Biocide Overuse: A cause for concern in superyacht maintenance?
Pierre Poitras, Technical Consultant at Conidia Bioscience explains why biocides are not necessarily the way to go for the future. …
Superyachts travel the world. They are well-maintained and offer owners or those chartering them luxury and excellence. Reliability is of utmost importance and biocides are commonly dosed into fuel supplies to prevent damage to fuel systems. But biocides are toxic to humans and pose an environmental risk – an area where increasing awareness is making this a much higher priority.
Indeed, biocides can often contain substances of concern with allergic, ecotoxic, carcinogenic, developmental neurotoxic or endocrine-disrupting properties. Like antibiotics, overuse may also cause the bacteria and microorganisms they are trying to combat to become resistant to the biocide. In addition, exact dosing is critical to efficiently kill microorganisms, since overdosing can exacerbate the problem
Why biocides are used
Dormant spores of microbes are present in the fuel and, when water and air are in the system, they create an ideal breeding ground for them to multiply and grow. Marine fuels blended with FAME (biodiesel), give these fuels a greater affinity to retain water, hence exacerbating the risks of microbial contamination.
Microbes work together in communities to degrade fuel and adversely affect fueling equipment. They can form biofilms, which are complex structures of sticky, slimy polymeric substances that provide a protective habitat for microbes growing within them. These biofilms can clump with any other floating cellular material to form microbial biomass clusters that can plug filters, screens or other small orifices within the fuel system. Furthermore, these biomass layers generate organic acids that corrode metal surfaces, causing damage to fuel tanks and other ancillary equipment. If left untreated, vessels are at risk of costly damage to systems, breakdowns while at sea, and being out of service for several days.

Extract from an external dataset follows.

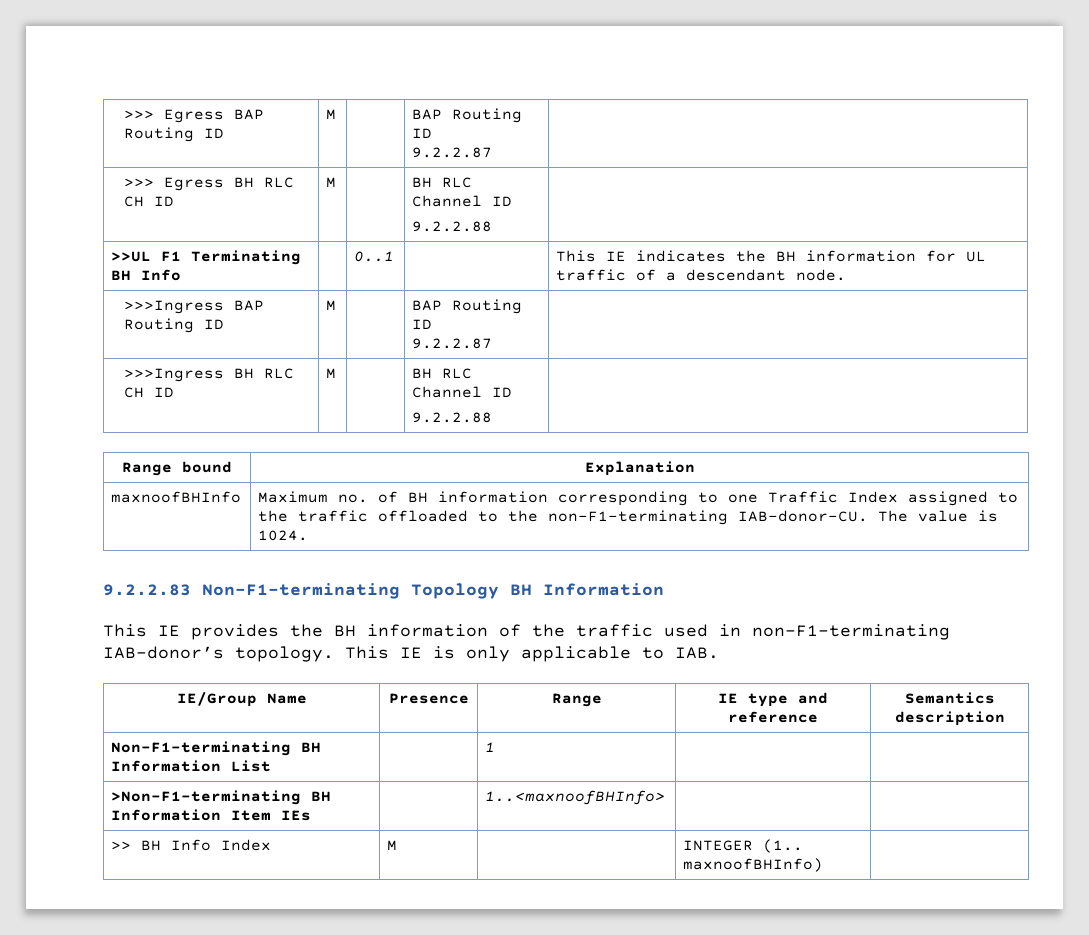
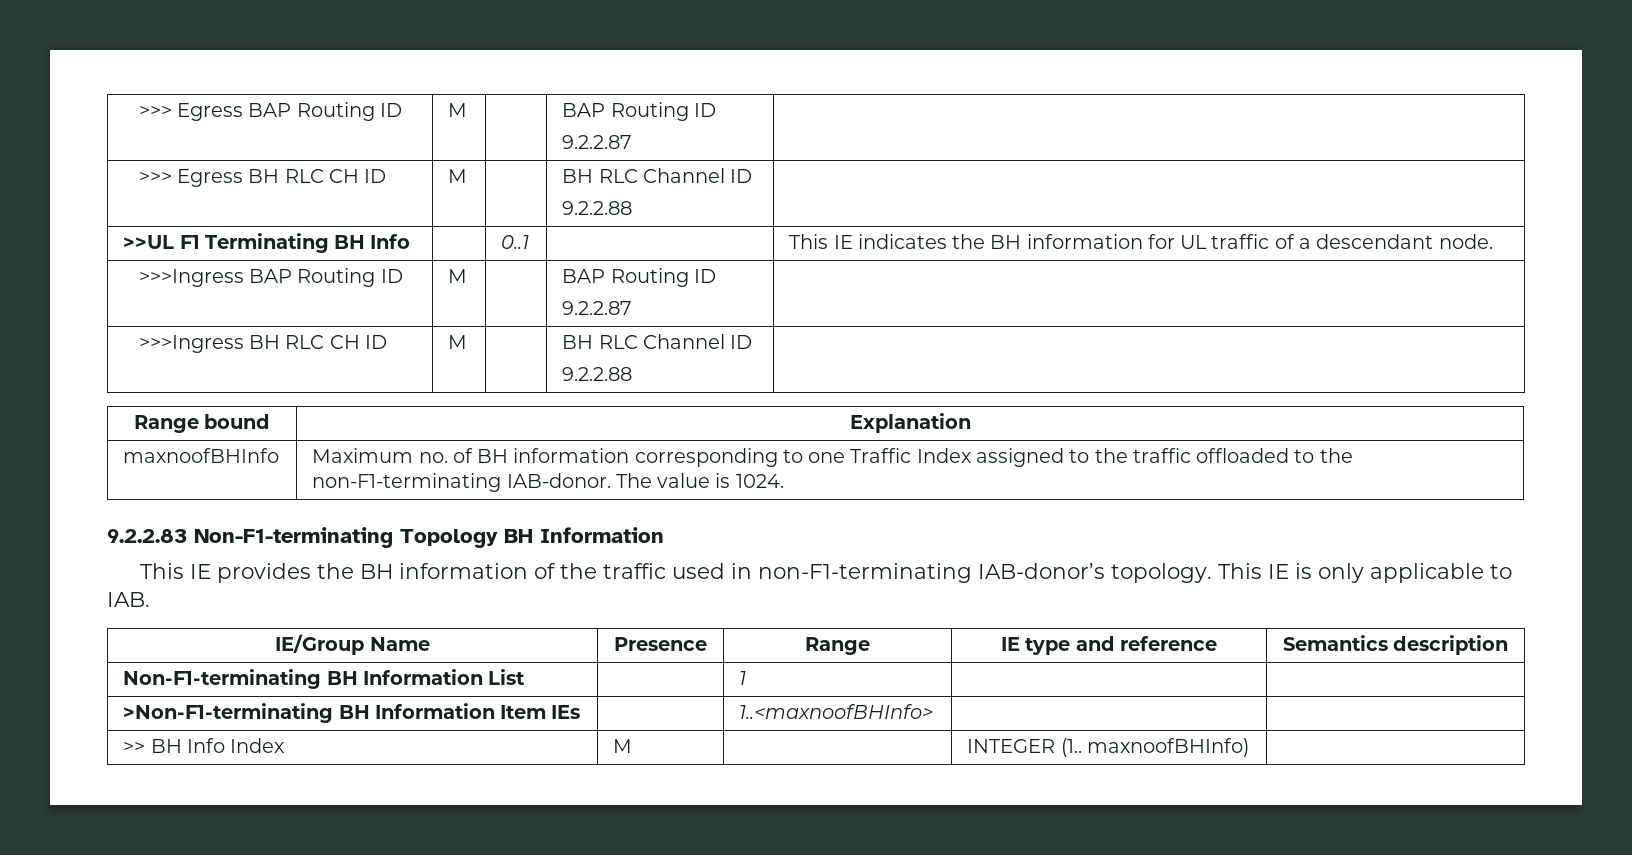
- maxnoofBHInfo | Maximum no. of BH information corresponding to one Traffic Index assigned to the traffic offloaded to the non-F1-terminating IAB-donor-CU. The value is 1024.
+ maxnoofBHInfo | Maximum no. of BH information corresponding to one Traffic Index assigned to the traffic offloaded to the non-F1-terminating IAB-donor. The value is 1024.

Water can find its way into fuel throughout the fuel supply chain. Anywhere where air is present, there is potential for moisture to condense – and there is plenty of opportunity in a marine environment! Combined with the increased organic content of biofuels for the microbes to feed on, the risk of contamination has increased significantly. However, just using chemicals to try to resolve the issue is not the only way – a much more environmental option can be incorporated into maintenance routines.
A safer, more environmentally way to protect yachts
Recent engine advancement has introduced precise, higher internal pressure fuel nozzles, whose smaller orifices have a lower tolerance to sediments and particulate matter that might be generated by contaminated fuel. A sound testing regime will help ensure contamination does not lead to corrosion or damage of systems. Understanding levels of contamination means maintenance actions, such as tank cleaning, draining water from storage tanks, regularly changing filter elements and in certain circumstances adding a biocide, can be tailored and optimized.
Why not just dose with biocide whenever bunkering? Fundamentally, if biocide was supposed to be in the fuel as a needed additive, it would be. Biocide is a dangerous chemical and requires careful handling. It should be used in a curative mode and not as a preventive one. Its long-term availability is also questionable, with many similar chemicals used across multiple industries no longer available because of evolving regulatory constraints. Furthermore, while the biocide kills the microbes in the fuel, it does not remove any sludge or biofilm that is already present, nor the dead biomass material.
Testing fuel at the tank to identify microbial contamination is quick and easy to incorporate into maintenance regimes. Although samples can be sent to laboratories for testing, this process requires the samples to be stored in special conditions and get to the lab in a timely manner to ensure the population of living, dynamic organisms within the fuel does not change. Improper handling of fuel samples for microbial testing will only cause inaccurate test results.
Test kits based on the concentration of antibodies, such as the test kits used by the likes of Conidia Bioscience, are a proven method for identifying microbes with the ability to degrade fuel and provide an indication of contamination levels. The technology, which works in the same way as a pregnancy test or the lateral flow tests we are all now familiar with following the COVID-19 pandemic, is a proven one.